**Activity**
Your answer must consist of the records below, reproduced exactly, with every picture removed.

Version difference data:
■ ■ ■
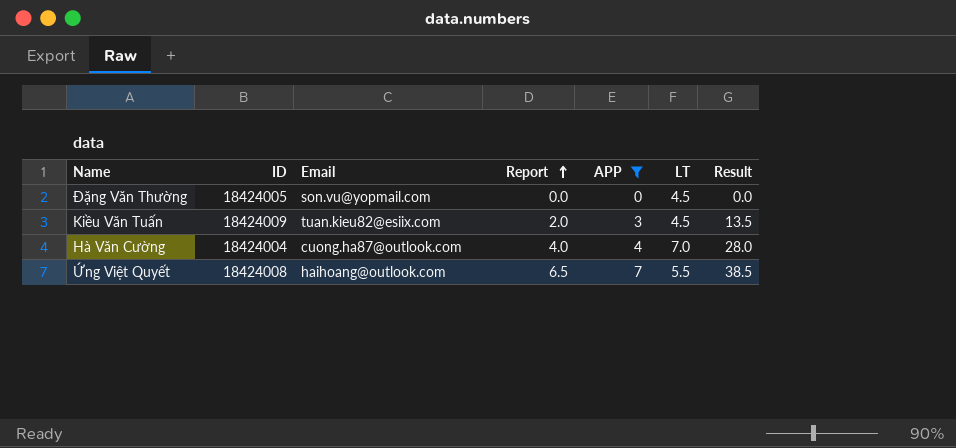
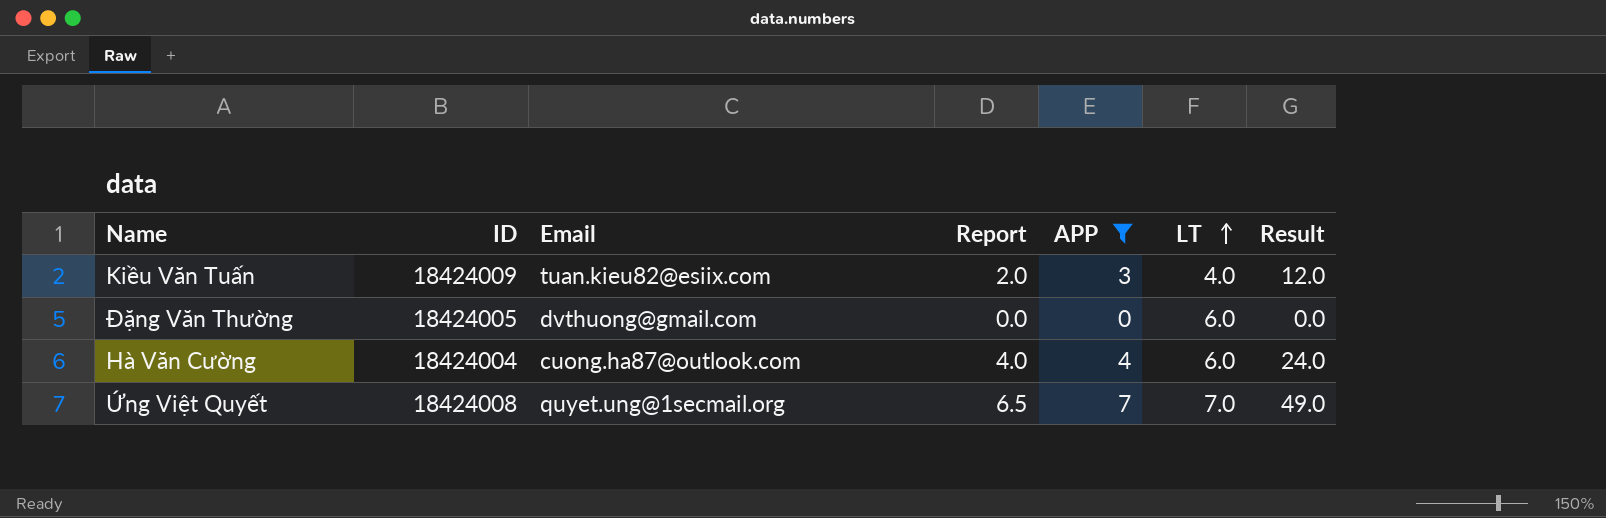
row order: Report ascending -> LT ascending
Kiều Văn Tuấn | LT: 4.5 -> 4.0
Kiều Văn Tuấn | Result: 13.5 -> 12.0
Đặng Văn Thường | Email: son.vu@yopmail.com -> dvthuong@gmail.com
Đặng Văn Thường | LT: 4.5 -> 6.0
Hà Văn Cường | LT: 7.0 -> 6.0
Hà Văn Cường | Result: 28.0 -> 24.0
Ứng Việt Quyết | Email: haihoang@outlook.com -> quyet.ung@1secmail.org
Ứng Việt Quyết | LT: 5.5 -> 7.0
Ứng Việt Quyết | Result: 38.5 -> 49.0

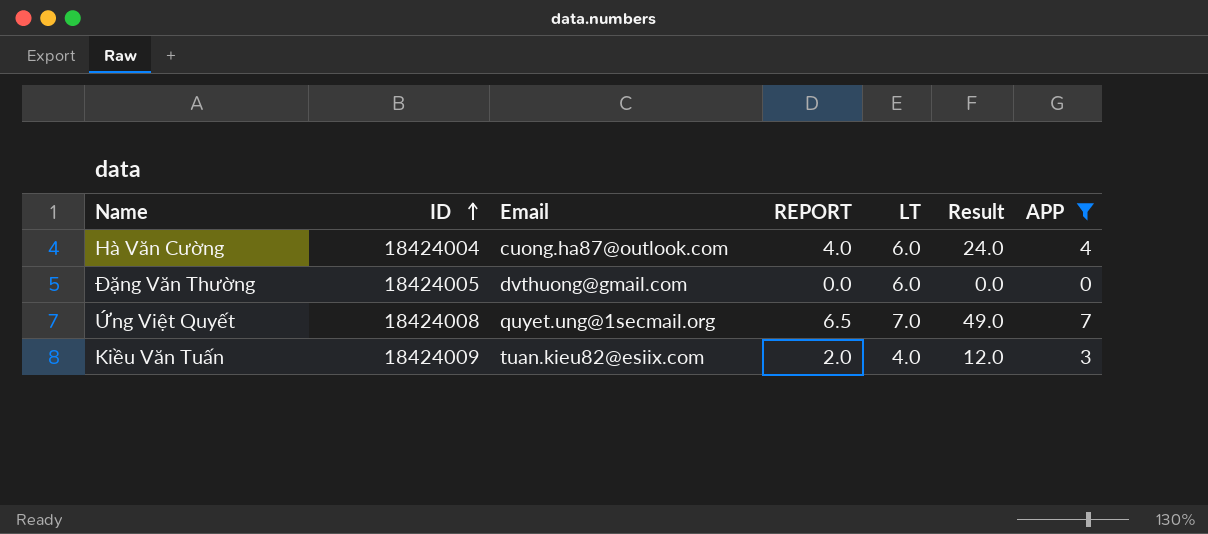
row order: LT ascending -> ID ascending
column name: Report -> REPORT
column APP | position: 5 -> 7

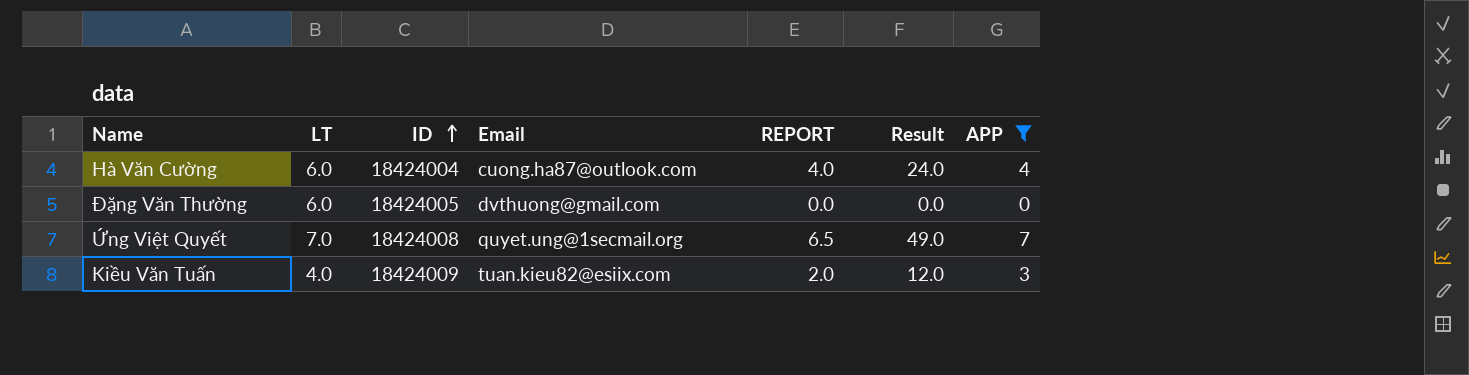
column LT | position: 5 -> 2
■ ■ ■
**Response to the exercise**
row order: Report ascending -> LT ascending
Kiều Văn Tuấn | LT: 4.5 -> 4.0
Kiều Văn Tuấn | Result: 13.5 -> 12.0
Đặng Văn Thường | Email: son.vu@yopmail.com -> dvthuong@gmail.com
Đặng Văn Thường | LT: 4.5 -> 6.0
Hà Văn Cường | LT: 7.0 -> 6.0
Hà Văn Cường | Result: 28.0 -> 24.0
Ứng Việt Quyết | Email: haihoang@outlook.com -> quyet.ung@1secmail.org
Ứng Việt Quyết | LT: 5.5 -> 7.0
Ứng Việt Quyết | Result: 38.5 -> 49.0

row order: LT ascending -> ID ascending
column name: Report -> REPORT
column APP | position: 5 -> 7

column LT | position: 5 -> 2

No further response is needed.